* **Problem requirements**:
Wherever the word "formula" occurs in the listing below, copy that whole line.
*** Opening of Provided data ***
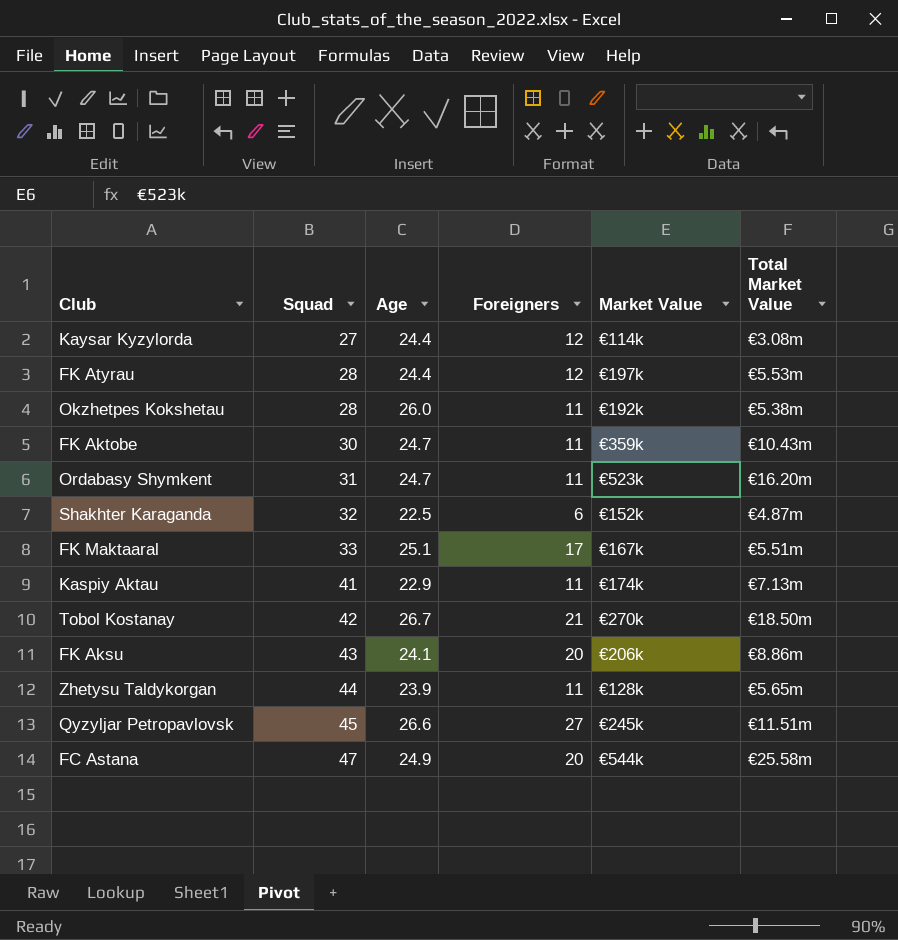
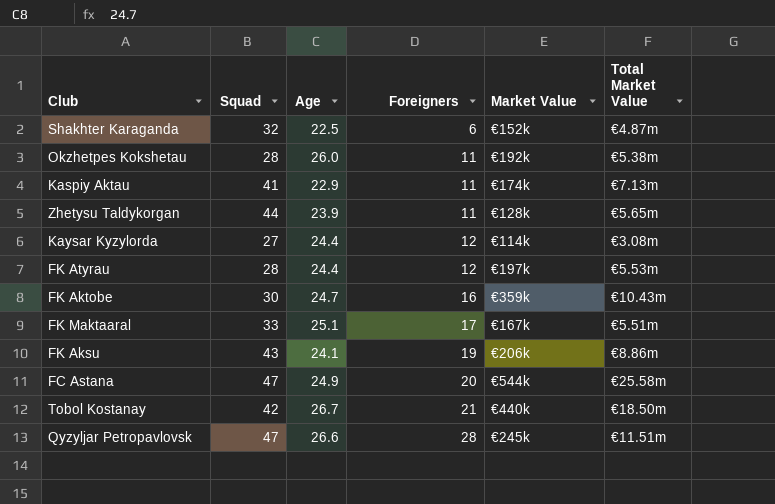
row order: Squad ascending -> Foreigners ascending
row Ordabasy Shymkent: 31 | 24.7 | 11 | €523k | €16.20m -> none
FK Aktobe | Foreigners: 11 -> 16
FK Aksu | Foreigners: 20 -> 19
Tobol Kostanay | Market Value: €270k -> €440k
Qyzyljar Petropavlovsk | Squad: 45 -> 47
Qyzyljar Petropavlovsk | Foreigners: 27 -> 28

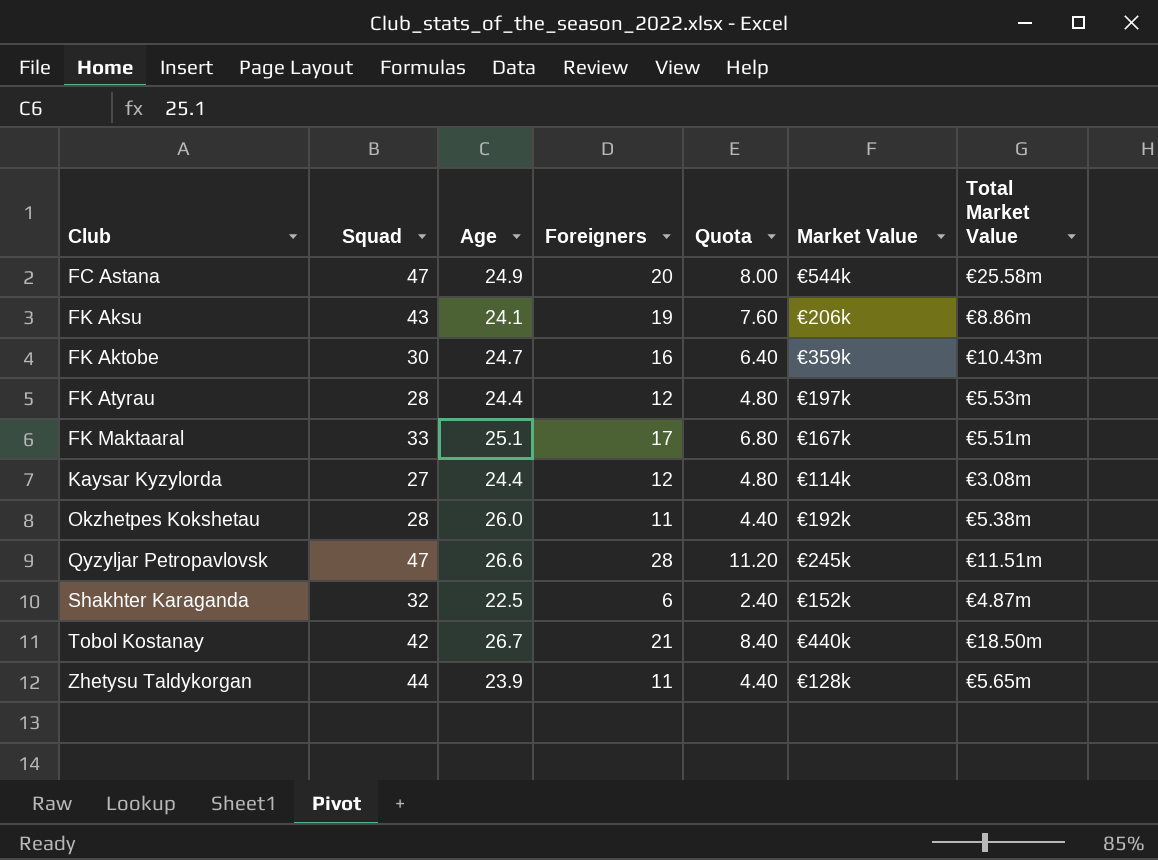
row order: Foreigners ascending -> Club ascending
column Quota | formula: none -> [Foreigners] * 0.4
row Kaspiy Aktau: 41 | 22.9 | 11 | €174k | €7.13m -> none

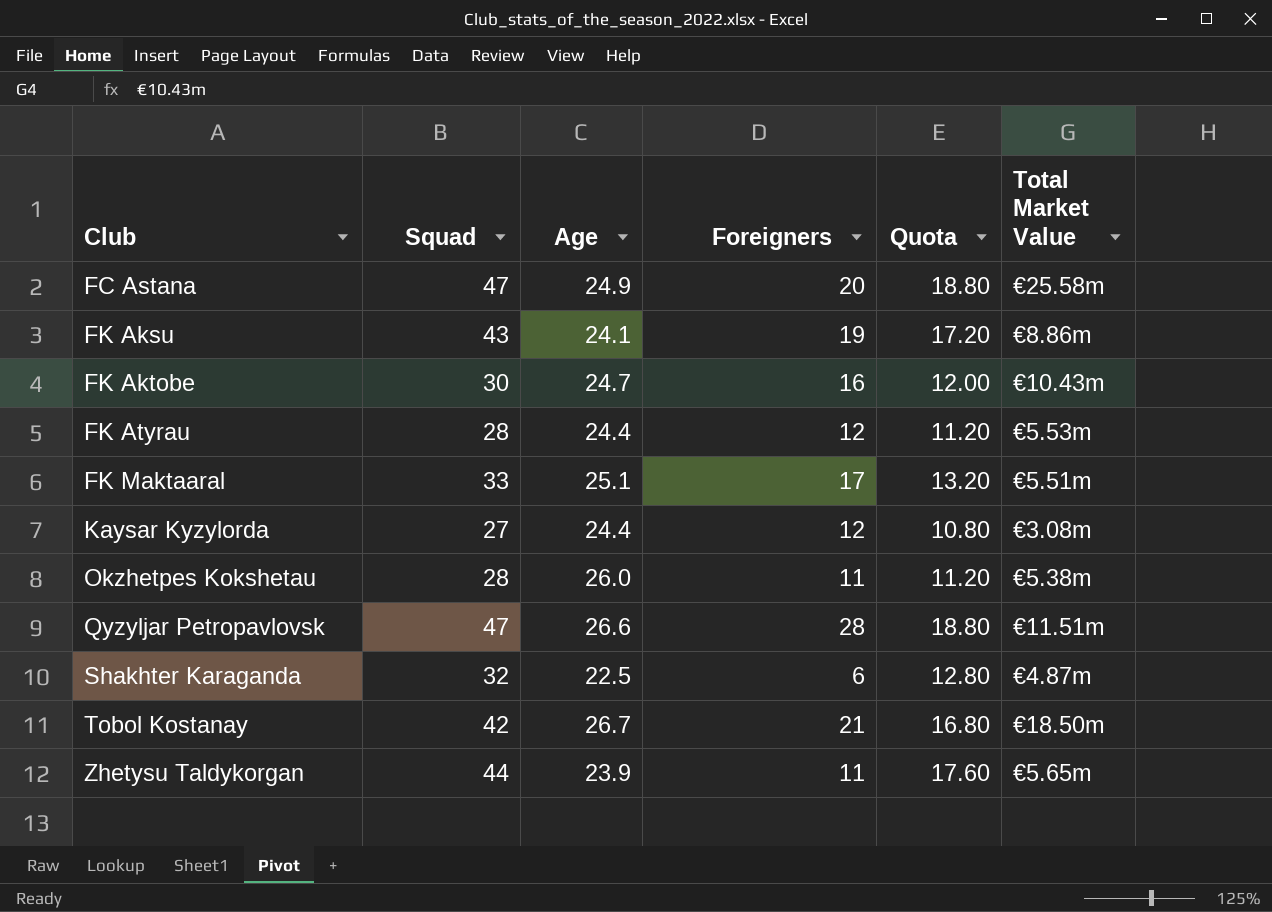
column Market Value | position: 6 -> none
column Quota | formula: [Foreigners] * 0.4 -> [Squad] * 0.4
*** Close of Provided data ***
* **Result for this task**:
column Quota | formula: none -> [Foreigners] * 0.4
column Quota | formula: [Foreigners] * 0.4 -> [Squad] * 0.4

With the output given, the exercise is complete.